_PROBLEM STATEMENT_: Among the records below, find each line containing the word "weight" and copy it.

(Before-and-after page screenshots)
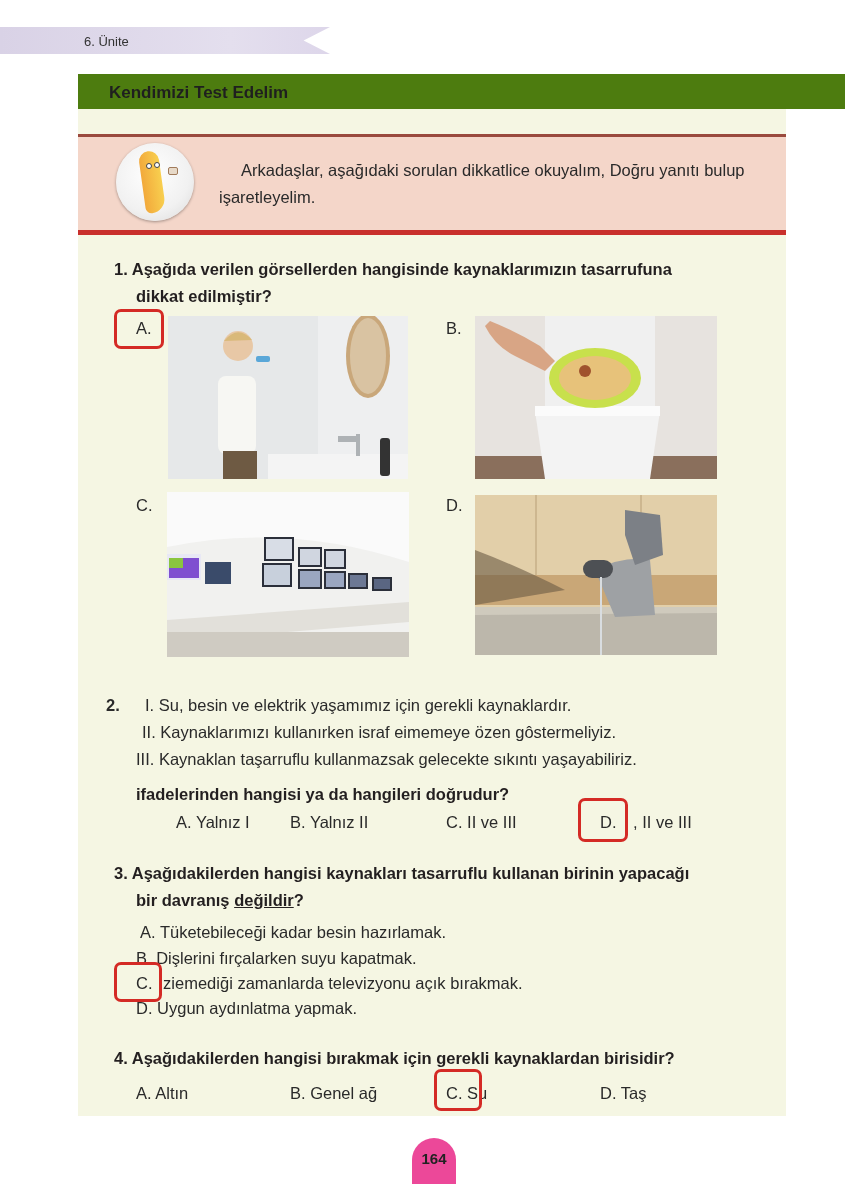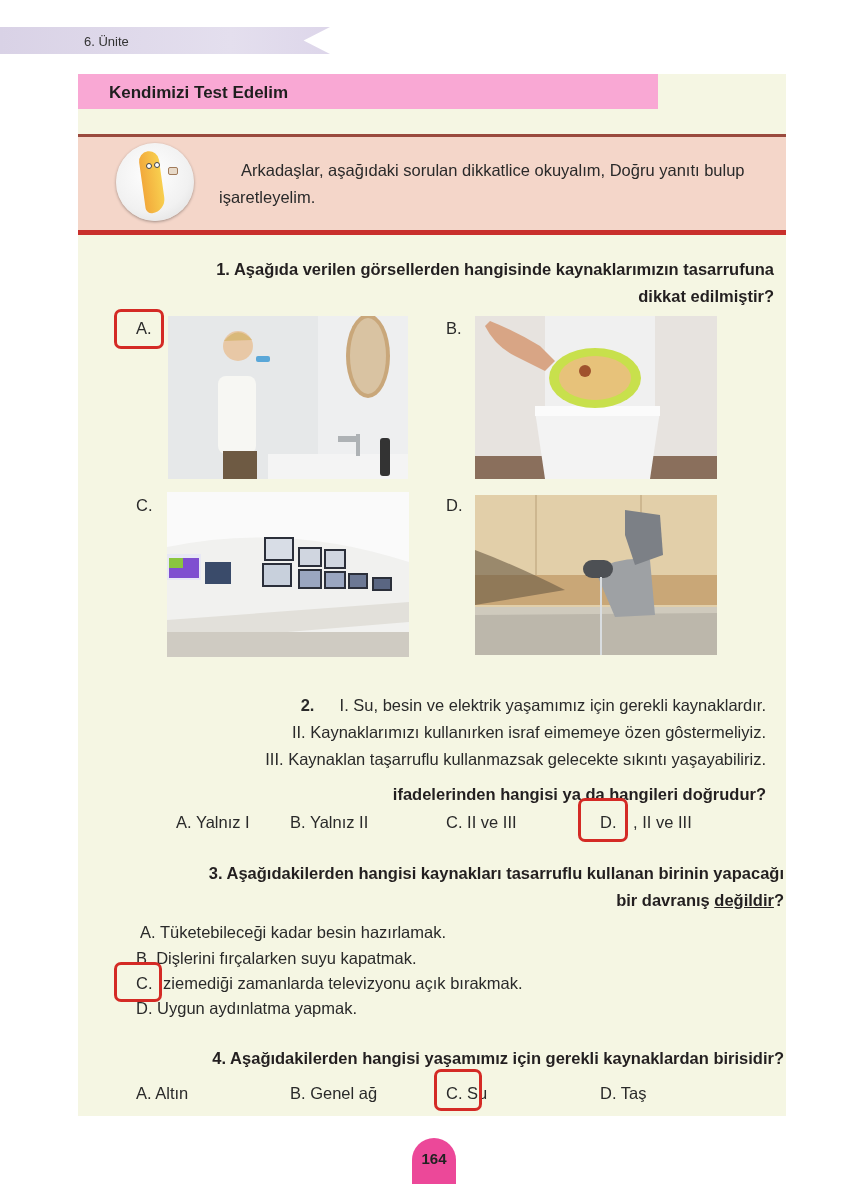--- a/index.html
+++ b/index.html
@@ -13,22 +13,22 @@
   }
   .unit-ribbon .label {
     position: absolute; left: 84px; top: 7px; font-size: 13px; color: #333;
   }
 
   .panel {
     position: absolute; left: 78px; top: 74px; width: 708px; height: 1042px;
     background: #f5f6e3;
   }
   .title-bar {
-    position: absolute; left: 0; top: 0; width: 580px; height: 35px;
-    background: #f9a8d4;
+    position: absolute; left: 0; top: 0; width: 767px; height: 35px;
+    background: #4d7c0f;
   }
   .title-bar .title {
     position: absolute; left: 31px; top: 9px; font-size: 17px; font-weight: bold; color: #1f1f1f;
   }
 
   .intro-box {
     position: absolute; left: 0; top: 60px; width: 708px; height: 101px;
     background: #f4d6c9;
     border-top: 3px solid #9a4a3e;
     border-bottom: 5px solid #c9302c;
@@ -46,21 +46,21 @@
   }
   .mascot .eye { position: absolute; width: 6px; height: 6px; border-radius: 50%; background: #fff; border: 1px solid #444; }
   .mascot .cup {
     position: absolute; left: 52px; top: 24px; width: 10px; height: 8px; border-radius: 2px; background: #e7d9c8; border:1px solid #a07a5a;
   }
   .intro-text {
     position: absolute; left: 141px; top: 20px; width: 560px; font-size: 16.5px; line-height: 27px; color: #2a2a2a;
     text-indent: 22px;
   }
 
-  .q { position: absolute; font-size: 16.5px; text-align: right; }
+  .q { position: absolute; font-size: 16.5px; }
   .q-title { font-weight: bold; line-height: 27px; }
   .q-num { font-weight: bold; }
   .opt { position: absolute; font-size: 16.5px; line-height: 20px; color: #2a2a2a; }
 
   .photo { position: absolute; overflow: hidden; }
   .answer-box {
     position: absolute; border: 3px solid #d42a25; border-radius: 7px;
   }
 
   .page-badge {
@@ -237,21 +237,21 @@
 </div>
 <div class="opt" style="left:136px; top:998px;">
   <span>D.</span>
   <span>Uygun aydınlatma yapmak.</span>
 </div>
 <div class="answer-box" style="left:114px; top:962px; width:48px; height:40px;"></div>
 
 <div class="q" style="left:114px; top:1045px; width:670px;">
   <div class="q-title">
     <span>4.</span>
-    <span>Aşağıdakilerden hangisi yaşamımız için gerekli kaynaklardan birisidir?</span>
+    <span>Aşağıdakilerden hangisi bırakmak için gerekli kaynaklardan birisidir?</span>
   </div>
 </div>
 
 <div class="opt" style="left:136px; top:1083px;">
   <span>A.</span>
   <span>Altın</span>
 </div>
 <div class="opt" style="left:290px; top:1083px;">
   <span>B.</span>
   <span>Genel ağ</span>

_WORKED SOLUTION_:
     position: absolute; left: 31px; top: 9px; font-size: 17px; font-weight: bold; color: #1f1f1f;
   .q-title { font-weight: bold; line-height: 27px; }
   .q-num { font-weight: bold; }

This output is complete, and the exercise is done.